We have problems in this country: illegal immigration, hurricane recovery, alligators attacking people in Florida...Everybody's worried about the problems, but not me. I concentrate on solutions for the problems.
It's a win- win situation.
+ Dig a moat the length of the Mexican border.
+ Send the dirt to New Orleans; raise it above sea level.
+ Put the Florida alligators in the moat along the Mexican border.

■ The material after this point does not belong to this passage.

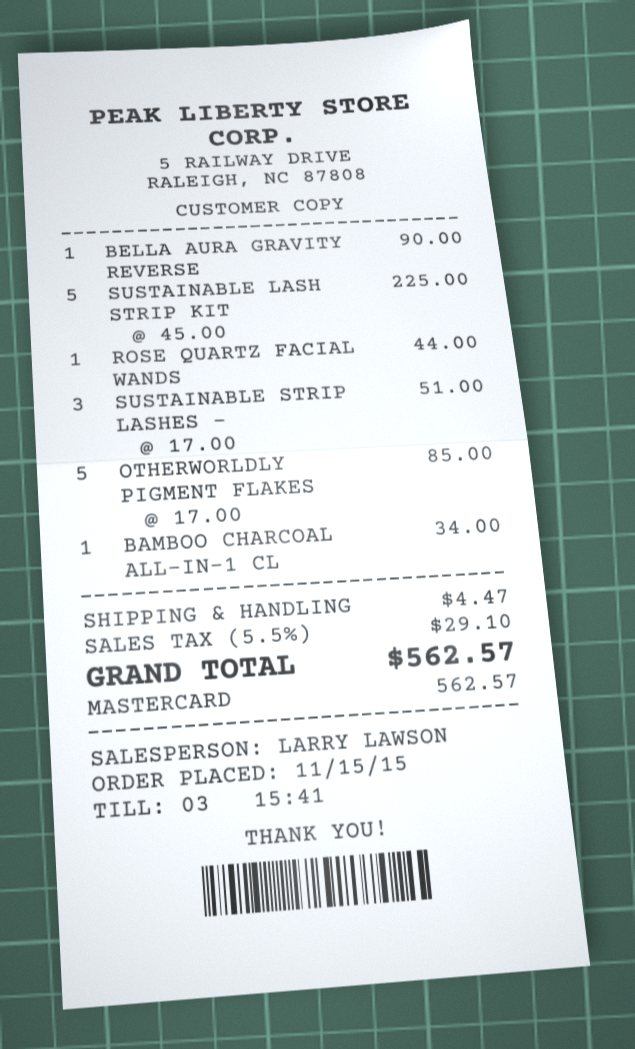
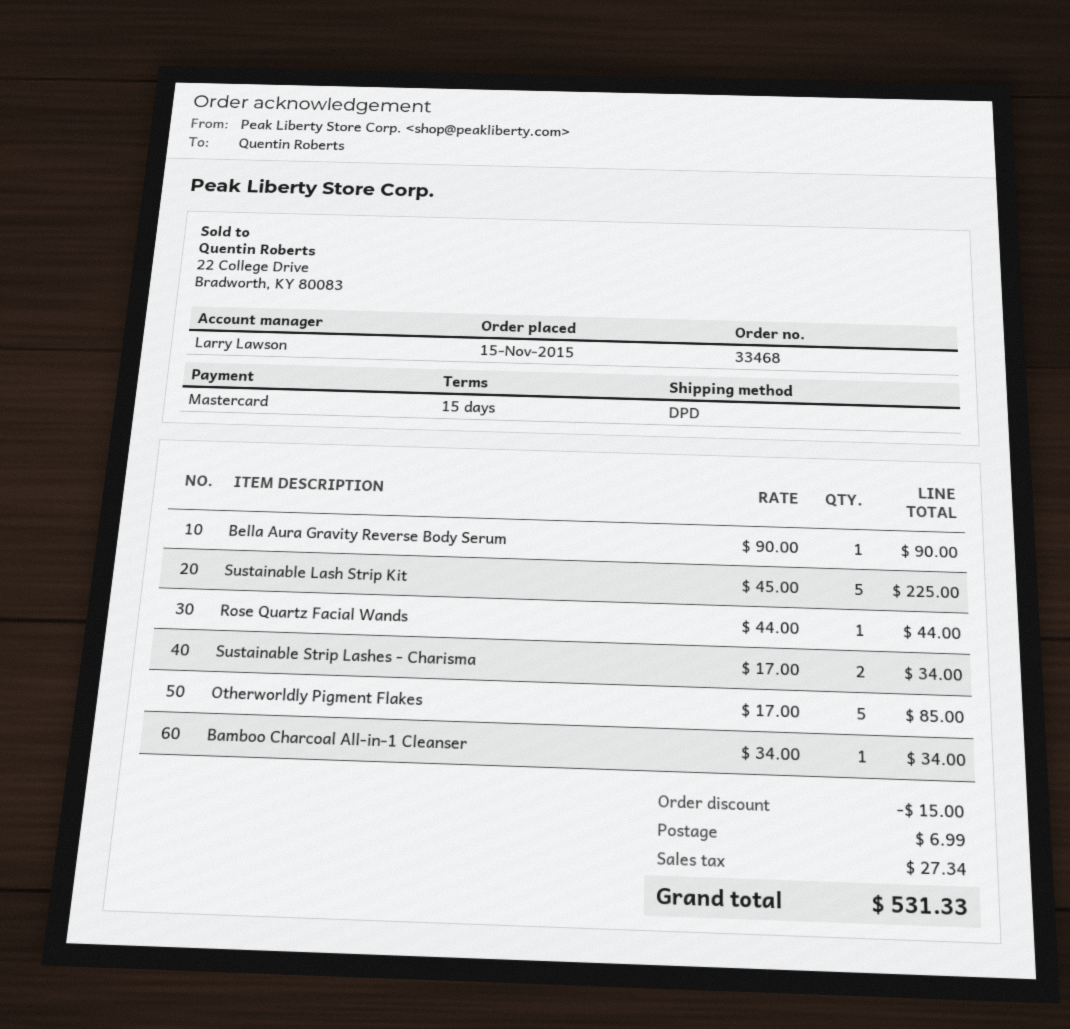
SUSTAINABLE STRIP LASHES -: 3 x 17.00 = 51.00 -> 2 x 17.00 = 34.00
discount: none -> 15.00
shipping: 4.47 -> 6.99
tax: 29.10 -> 27.34
total: 562.57 -> 531.33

How 'bout these: Cows, The Constitution, The Ten Commandments?
C O W S:
Is it just me, or does anyone else find it amazing that during the mad cow epidemic our government could track a single cow, born in Canada almost three years ago, right to the stall where she slept in the state of Washington? And, they tracked her calves to their stalls. But they are unable to locate 11 million illegal aliens wandering around our country. Maybe we should give each of them a cow.
T H E C O N S T I T U T I O N:
They keep talking about drafting a Constitution for Iraq ... Why don't we just give them ours? It was written by a lot of really smart guys, it has worked for over 200 years, and we're not using it anymore.
T H E 1 0 C O M M A N D M E N T S:
The real reason that we can't have the Ten Commandments posted in a courthouse:
You can't post 'Thou Shalt Not Steal,' 'Thou Shalt Not Commit Adultery,' and 'Thou Shall Not Lie' in a building full of lawyers, judges and politicians. It creates a hostile work environment.